101–Year–Old Former Councilmember Passes


A beloved figure of the Berkeley community left us this April. Maudelle Shirek, a former Berkeley City Council member, died on April 11 in a Vallejo nursing home at the age of 101.
Shirek was an inspirational and progressive voice in Berkeley politics. She spent twenty years on the Berkeley City Council as a devoted activist for seniors and the poor. For years, Shirek was the director of the West Berkeley Senior Center. It wasn’t until the city forced her to retire from this position at age 72 that she ran for City Council and was elected for eight consecutive terms. When she retired at age 92, she was the oldest elected official in California.

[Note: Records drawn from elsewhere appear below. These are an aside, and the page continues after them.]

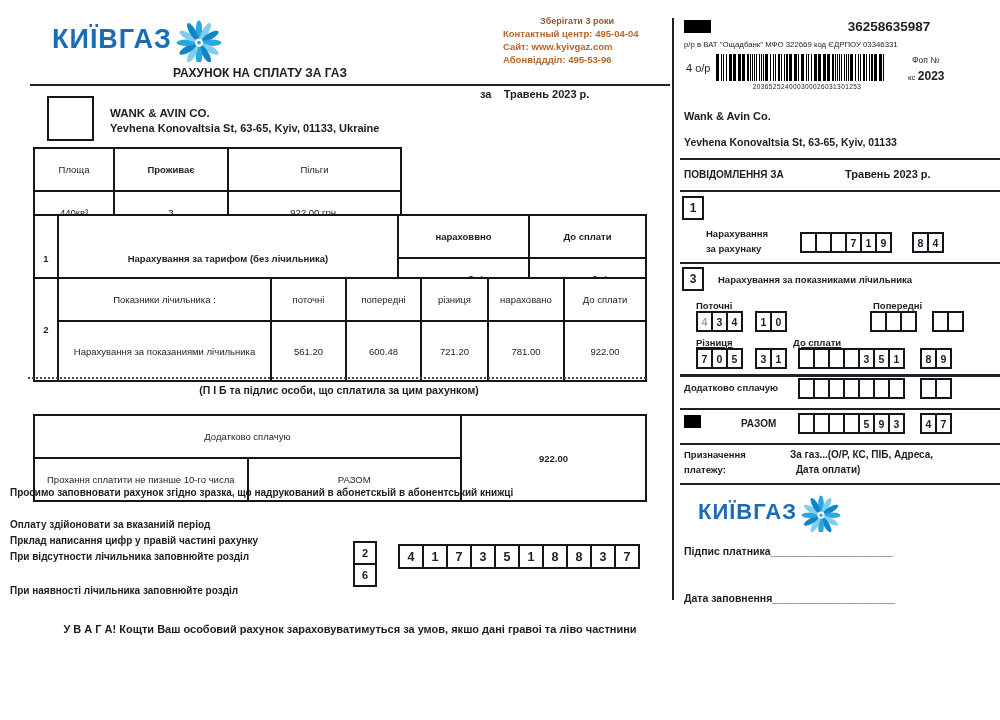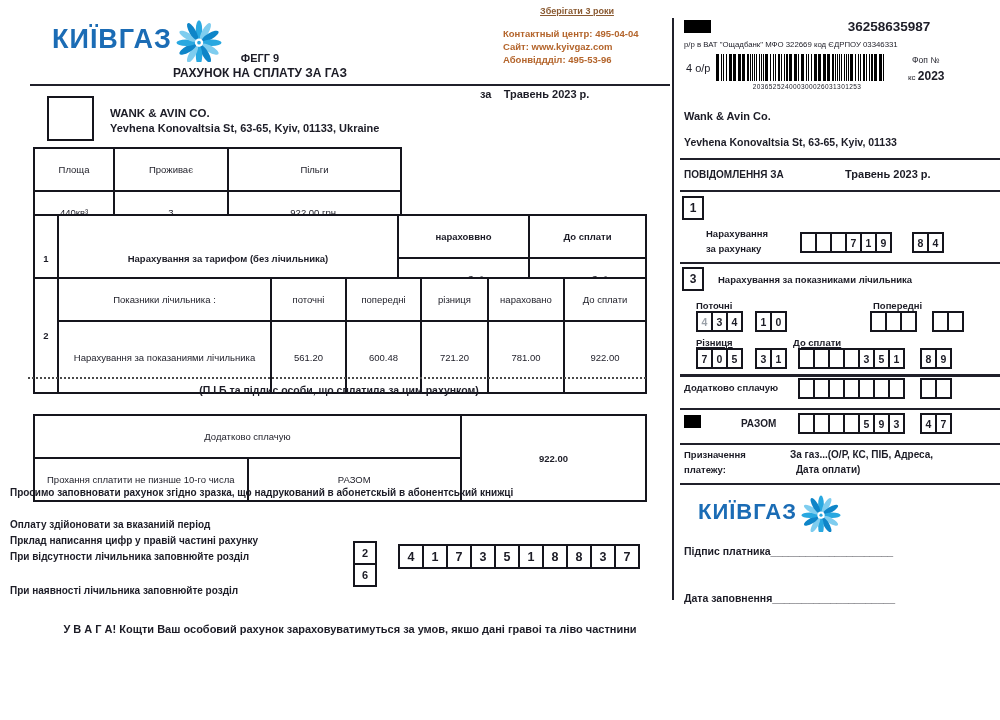"Зберігати 3 роки" div.abs { text-decoration: underline -> none; top: 6px -> 16px }
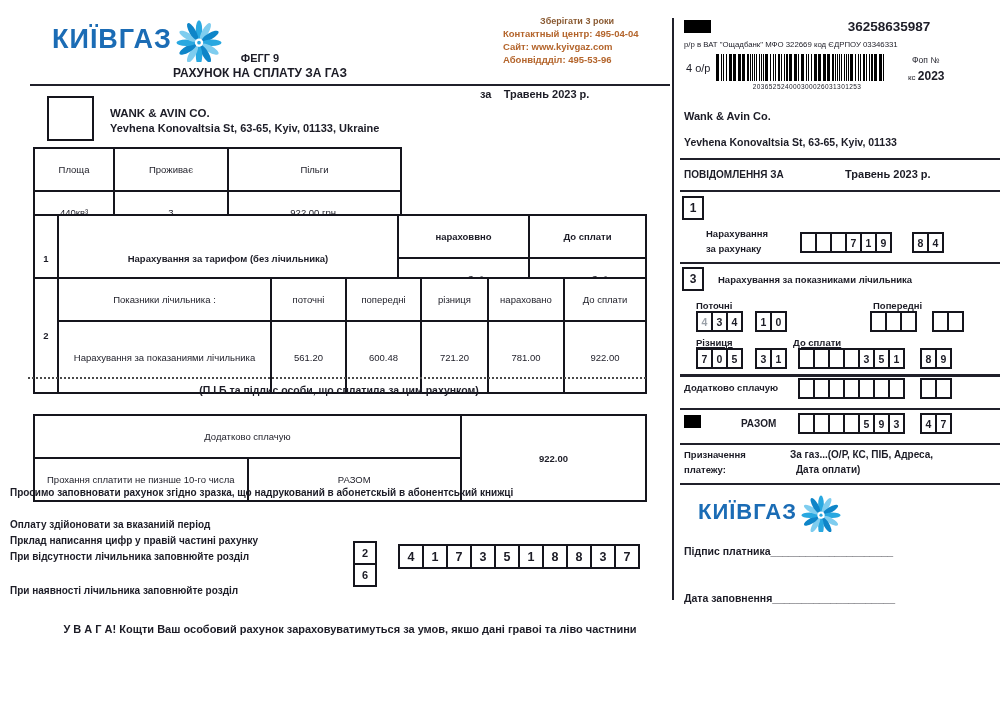"ФЕГГ 9" div.abs { html: <div>ФЕГГ 9</div> -> none }
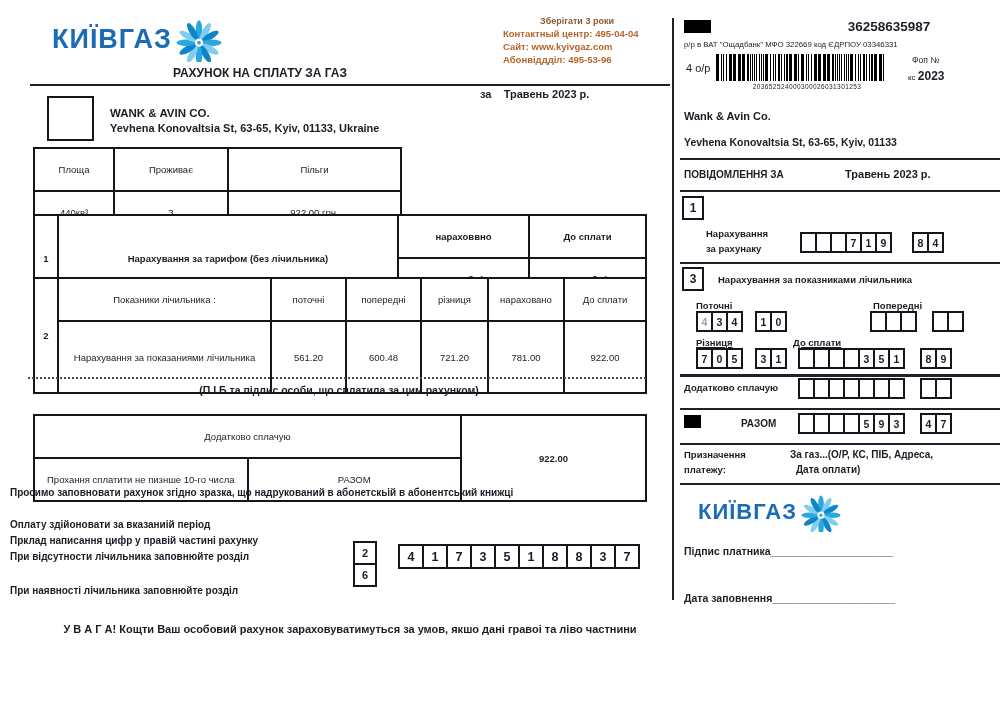"Проживає" td.fs9 { font-weight: none -> bold }
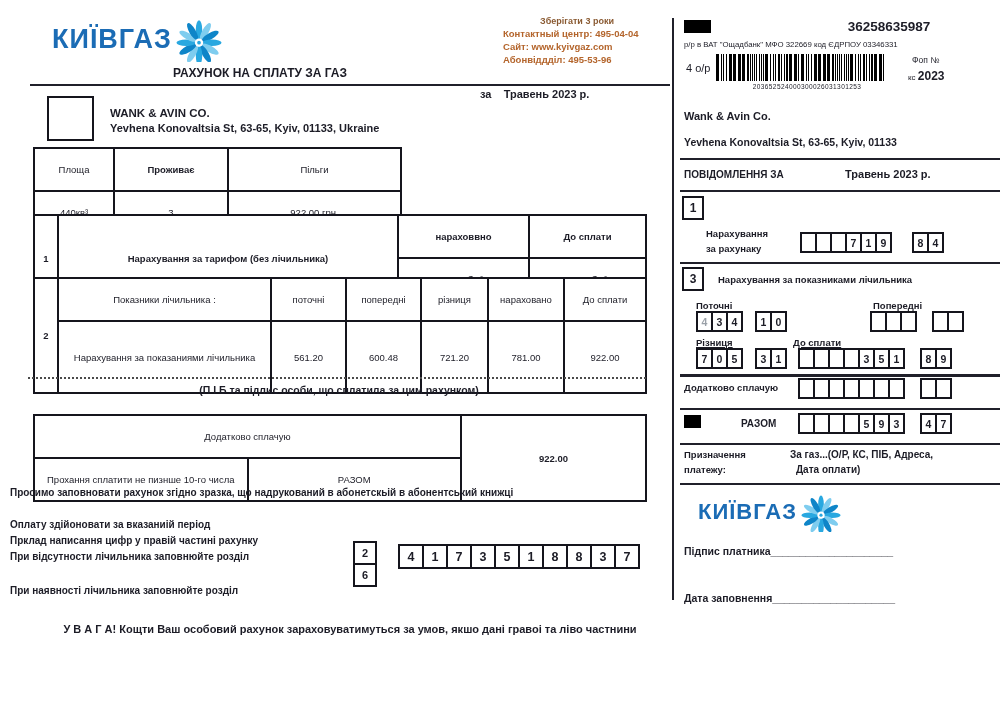"Нарахування за показаниями лічильника" tr { height: 72px -> 60px }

Shirek grew up on a farm in Jefferson, Arkansas. She spent her childhood taking care of nine younger siblings and helping with the crops. For the rest of her life, Shirek loved to cook and was dedicated to promoting healthy eating. “She was committed to educating seniors and the entire community on the benefits of healthy living,” said Representative Barbara Lee in a statement for Shirek’s 100th birthday.
Born the granddaughter of slaves, Shirek was also very committed to civil rights.
A mural was created in Old City Hall to honor this commitment, and in 2007 the hall itself was renamed the Maudelle Shirek Building. Shirek came to Berkeley in the 1940’s and spent the next seventy years improving our community. One of her many projects was helping to organize the Free Mandela Movement, a campaign to free Nelson Mandela and other political prisoners in South Africa. According to Berkeley School Board president Karen Hemphill, Shirek was banned from a South African airport because of her anti–apartheid work. Hemphill worked with Shirek on the anti–apartheid campaign, and later worked as Shirek’s legislative aide. Along with large–scale civil rights issues, Shirek was also dedicated to promoting the rights of individuals in the Bay Area. Berkeley City Council member Linda Maio first met Shirek when she came to help Maio and her classmates’ campaign to stop the relocation of North Peralta Community College.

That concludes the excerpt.